Tom Brown
- Country (sports): United States
- Born: September 26, 1922 Washington D.C., U.S.
- Died: October 27, 2011 (aged 89) Castro Valley, California, U.S.
- Turned pro: 1939 (amateur tour)
- Retired: 1969
- Plays: Right-handed (one-handed backhand)

Singles
- Career record: 314–96
- Career titles: 34
- Highest ranking: No. 7 (1946, Pierre Gillou)

Grand Slam singles results
- Australian Open: SF (1947)
- French Open: SF (1946, 1947)
- Wimbledon: F (1947)
- US Open: F (1946)

Doubles

Grand Slam doubles results
- Australian Open: SF (1947)
- French Open: F (1947)
- Wimbledon: W (1946)

Grand Slam mixed doubles results
- French Open: F (1946)
- Wimbledon: W (1946)
- US Open: W (1948)

= Tom Brown (tennis) =

American tennis player (1922–2011)

Thomas P. Brown Jr. (September 26, 1922 – October 27, 2011) was one of the top amateur tennis players in the world in the 1940s and a consistent winner in veterans' and seniors' competitions. He was the son of Thomas P. Brown, a newspaper correspondent, later public relations director for a railroad, and Hilda Jane Fisher, who became a schoolteacher when Tom was a boy. Though born in Washington, D.C., Tom was considered a San Franciscan all his life, having been brought west by his parents (both Californians) at the age of two.

==Biography==
Tom Brown Jr. got his start playing tennis at San Francisco's Golden Gate Park where on weekends his parents played, and Tom tagged along. He quickly became intrigued with the sport, was soon beating his parents and winning citywide children's championships. He was captain of the tennis teams at both Lowell High School and the University of California-Berkeley.

For one for whom tennis was never the main event in life, he had a successful record in the sport, before devoting himself to a law practice and raising a family. At his best he had wins over top players of his era. As Private First Class Brown won the singles title of the prestigious Pacific Coast Championships in October 1945, the second oldest tennis tournament in the U.S. Brown won it four times, twice in singles, twice in doubles. Then, fresh out of the Army after World War II, he reached the 1946 Wimbledon semifinals, in which he led that year's eventual champion, France's Yvon Petra, by two sets before losing.

In demand as a doubles partner among the world's best, both men and women, Brown, with Jack Kramer, won the 1946 Wimbledon doubles against Australia's Geoff Brown and Dinny Pails.
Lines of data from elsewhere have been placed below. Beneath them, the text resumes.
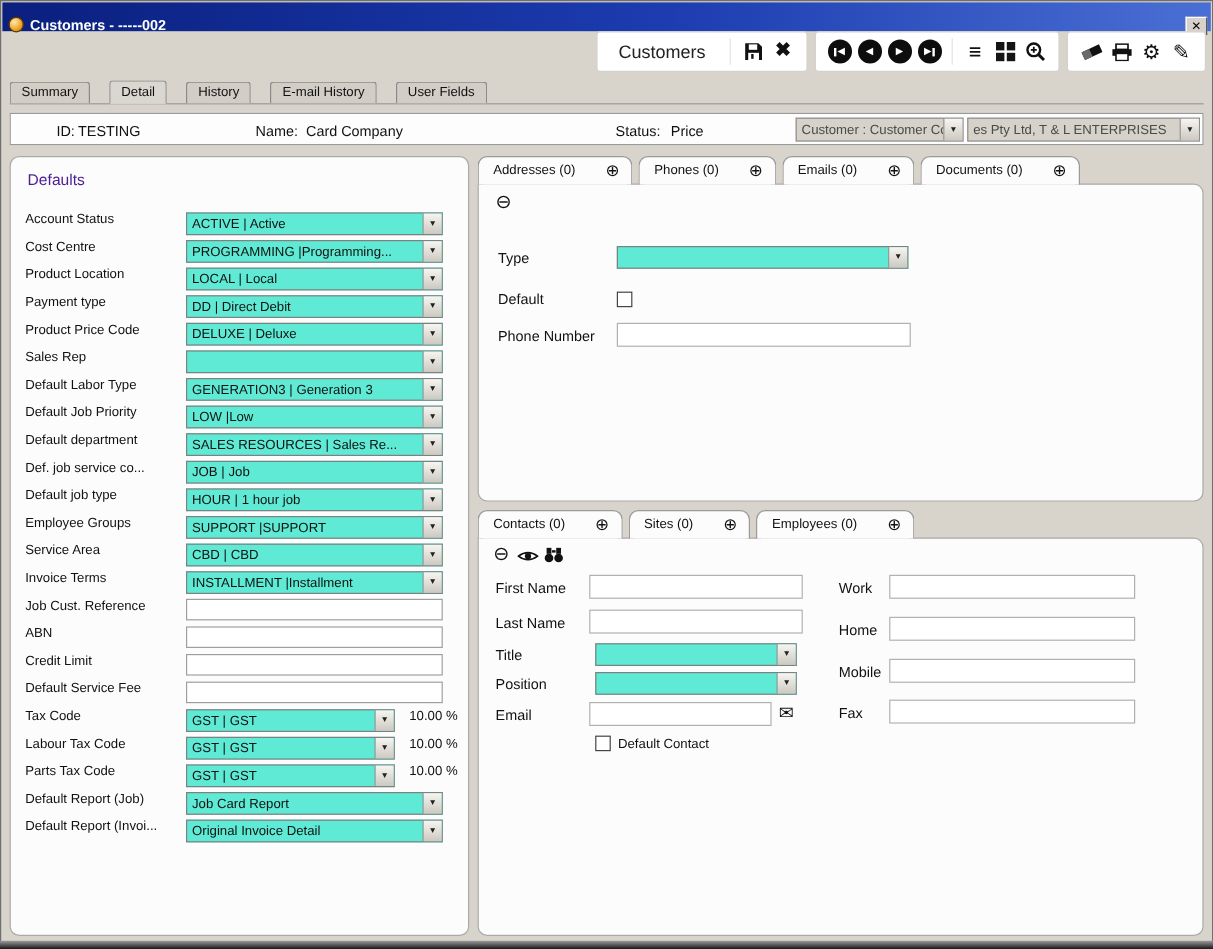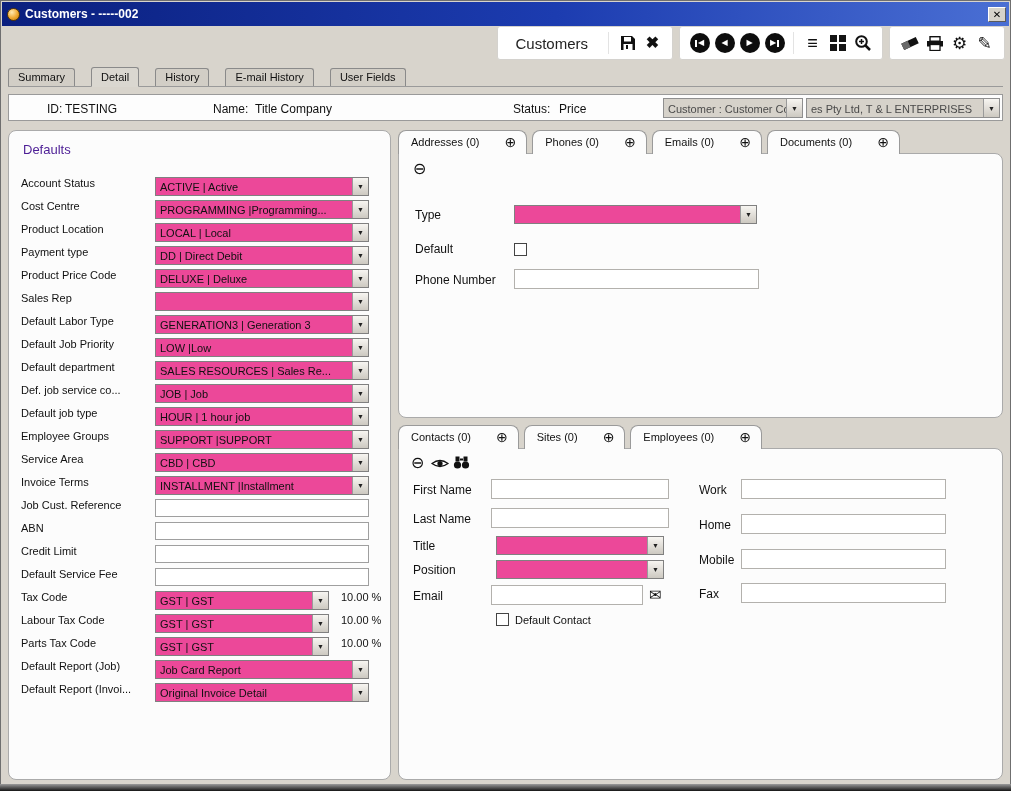--- a/index.html
+++ b/index.html
@@ -5,21 +5,21 @@
   *{box-sizing:border-box;margin:0;padding:0}
   html,body{width:1011px;height:791px}
   body{
     position:relative;background:#d8d4cc;overflow:hidden;
     font-family:"Liberation Sans",sans-serif;color:#111;
     box-shadow:inset 0 0 0 1px #6f6f6f;
   }
   
   .titlebar{position:absolute;left:2px;top:2px;right:2px;height:20px;
     background:linear-gradient(90deg,#0a1f7e 0%,#1c3cb0 55%,#4a6fd4 100%);
-    display:flex;align-items:center;padding:12px 3px;color:#fff}
+    display:flex;padding:12px 3px;color:#fff}
   .app-icon{width:13px;height:13px;border-radius:50%;margin:0 5px 0 2px;
     background:radial-gradient(circle at 35% 30%,#ffe9b0,#f0a830 55%,#b97a10);
     border:1px solid #5a3a00;flex:0 0 auto}
   .wtitle{font-size:12px;font-weight:bold;flex:1;white-space:nowrap}
   .tclose{width:18px;height:15px;background:#d6d2ca;border:1px solid;
     border-color:#fff #5a5a5a #5a5a5a #fff;display:flex;align-items:center;
     justify-content:center;font-size:10px;color:#000;cursor:default}
   
   .toolbar{position:absolute;top:26px;right:6px;height:34px;display:flex;gap:6px}
   .tseg{background:#fff;border:1px solid #d4d2ce;border-radius:3px;display:flex;
@@ -44,21 +44,21 @@
   .tab.active{height:20px;background:#dad7d0;position:relative;z-index:2;
     margin-bottom:-1px;border-bottom:1px solid #dad7d0;padding-top:3px}
   
   .record-header{position:absolute;left:8px;top:94px;width:995px;height:27px;
     background:#fdfdfd;border:1px solid #9a9a9a}
   .hlabel,.hval{position:absolute;top:7px;font-size:12px;white-space:nowrap}
   .hcombo{position:absolute;top:3px;height:20px;background:#d6d2ca;
     border:1px solid #8f8f8f;display:flex;font-size:10px;color:#4a4a4a}
   .hcombo .cval{flex:1;padding:4px 2px 0 4px;white-space:nowrap;overflow:hidden}
   
-  .combo{width:214px;height:19px;border:1px solid #808080;background:#ec4899;display:flex}
+  .combo{width:214px;height:19px;border:1px solid #808080;background:#5eead4;display:flex}
   .combo.narrow{width:174px}
   .cval{flex:1;font-size:11px;padding:3px 2px 0 4px;white-space:nowrap;overflow:hidden}
   .cbtn{width:16px;border-left:1px solid #9a9a9a;flex:0 0 auto;
     background:linear-gradient(#f7f5f1,#cdc9c1);display:flex;align-items:center;
     justify-content:center;font-size:7px;color:#222}
   .tinput{width:214px;height:18px;border:1px solid #9f9f9f;background:#fff;
     font:11px "Liberation Sans",sans-serif;padding:0 3px}
   .finput{position:absolute;border:1px solid #b3b1ad;background:#fff;
     font:11px "Liberation Sans",sans-serif;padding:0 3px;height:20px}
   .checkbox{position:absolute;width:13px;height:13px;background:#fff;border:1px solid #444}
@@ -188,21 +188,21 @@
     <div class="tab active">Detail</div>
     <div class="tab">History</div>
     <div class="tab">E-mail History</div>
     <div class="tab">User Fields</div>
   </div>
 
 <div class="record-header">
   <span class="hlabel" style="left:38px">ID:</span>
   <span class="hval" style="left:56px">TESTING</span>
   <span class="hlabel" style="left:204px">Name:</span>
-  <span class="hval" style="left:246px">Title Company</span>
+  <span class="hval" style="left:246px">Card Company</span>
   <span class="hlabel" style="left:504px">Status:</span>
   <span class="hval" style="left:550px">Price</span>
   <div class="hcombo" style="left:654px;width:140px">
     <span class="cval">Customer : Customer Code</span>
     <span class="cbtn">▼</span>
   </div>
   <div class="hcombo" style="left:797px;width:194px">
     <span class="cval">es Pty Ltd, T &amp; L ENTERPRISES</span>
     <span class="cbtn">▼</span>
   </div>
He also won its mixed doubles, teamed with Louise Brough, against Dorothy (Dodo) Bundy and Geoff Brown. The same year, at the French, he played the mixed finals with "Dodo" and reached the semis of the singles (losing to Jaroslav Drobny). At the U.S. Nationals, he reached the singles finals by defeating Fred Kovaleski, Tom Falkenburg, Bitsy Grant, Herbie Flam, Frank Parker and Gardnar Mulloy, then he was defeated by Kramer.

At the Australian championships in 1947, Brown beat Adrian Quist, then lost to Dinny Pails in the semifinals. In the Wimbledon singles in 1947, Brown beat defending champion Petra and future champion Budge Patty, then lost easily to Kramer in the final. At the French (held after Wimbledon for the last time), he lost in the semifinals to eventual winner Jozsef Asboth, and he was in the doubles finals with Billy Sidwell of Australia.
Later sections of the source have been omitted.